Repeat every entry exactly as it stands. Omit the images.

Records excerpted from a collection:
'''

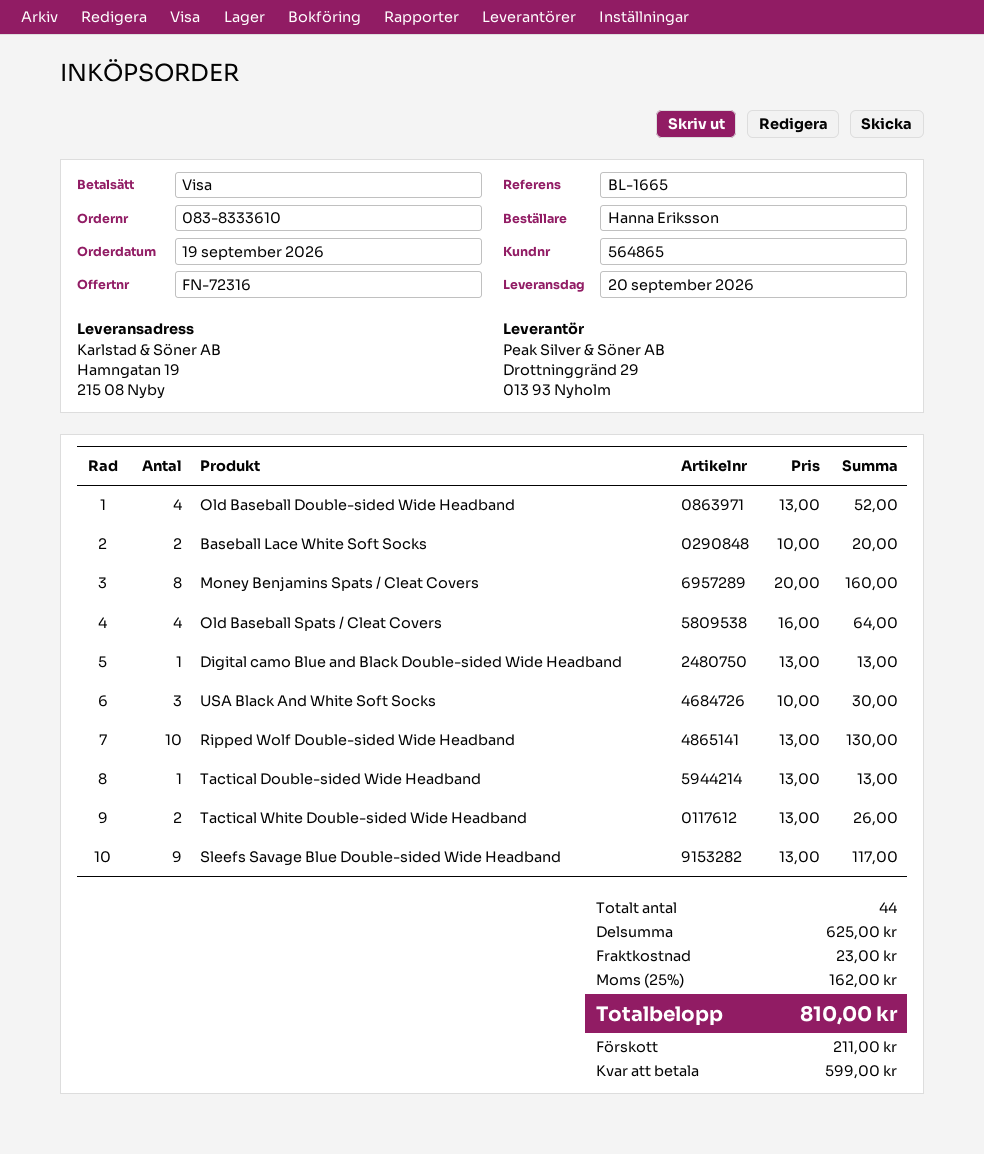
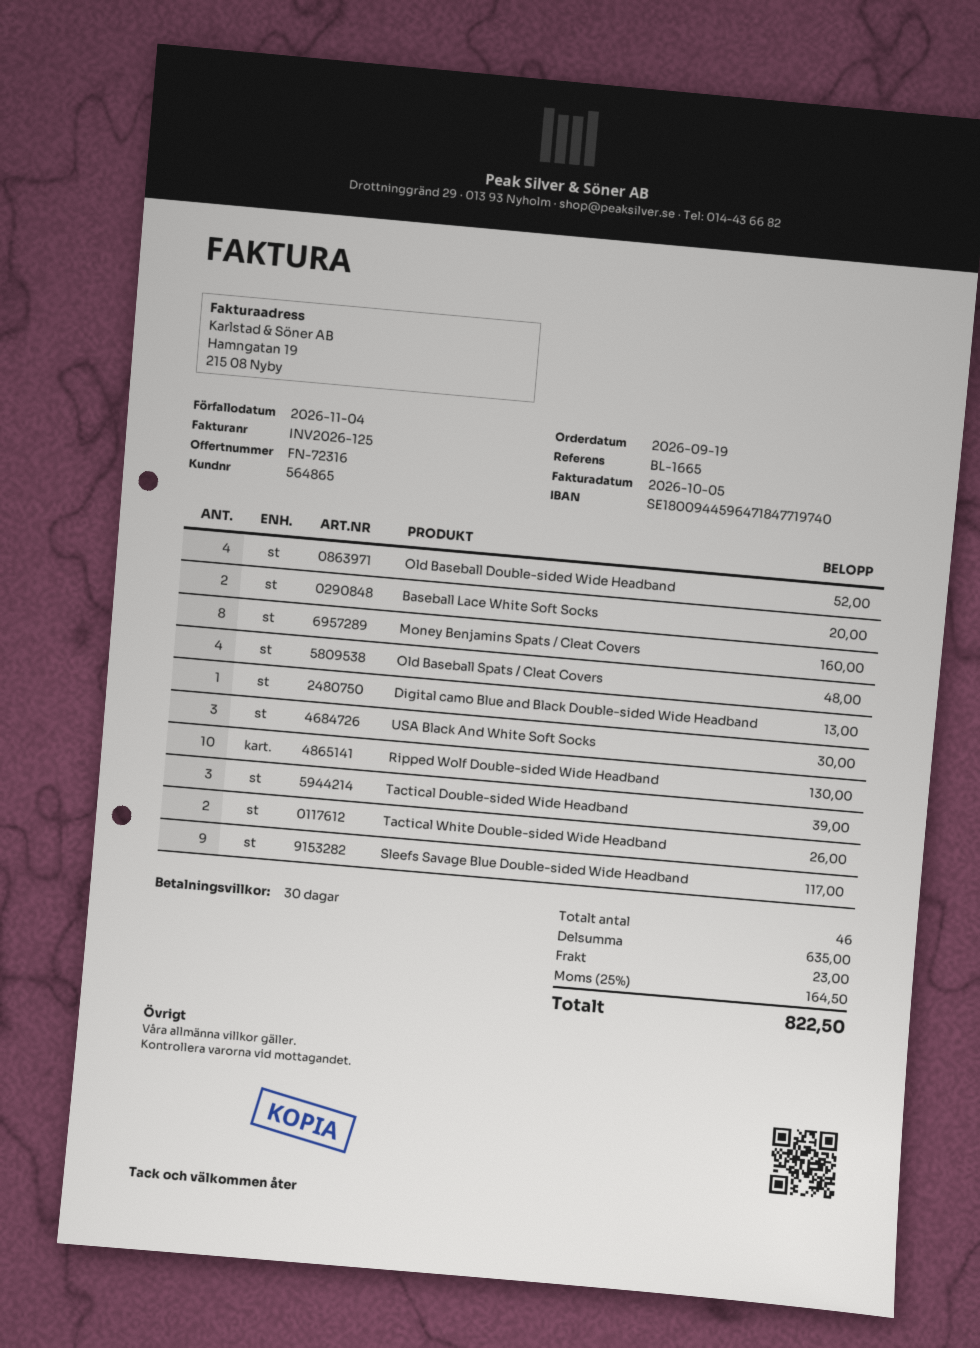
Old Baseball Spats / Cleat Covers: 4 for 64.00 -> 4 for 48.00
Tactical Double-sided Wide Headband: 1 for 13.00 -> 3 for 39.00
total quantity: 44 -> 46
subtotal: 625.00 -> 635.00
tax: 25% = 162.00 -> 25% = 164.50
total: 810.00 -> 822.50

'''

Answer box:
Old Baseball Spats / Cleat Covers: 4 for 64.00 -> 4 for 48.00
Tactical Double-sided Wide Headband: 1 for 13.00 -> 3 for 39.00
total quantity: 44 -> 46
subtotal: 625.00 -> 635.00
tax: 25% = 162.00 -> 25% = 164.50
total: 810.00 -> 822.50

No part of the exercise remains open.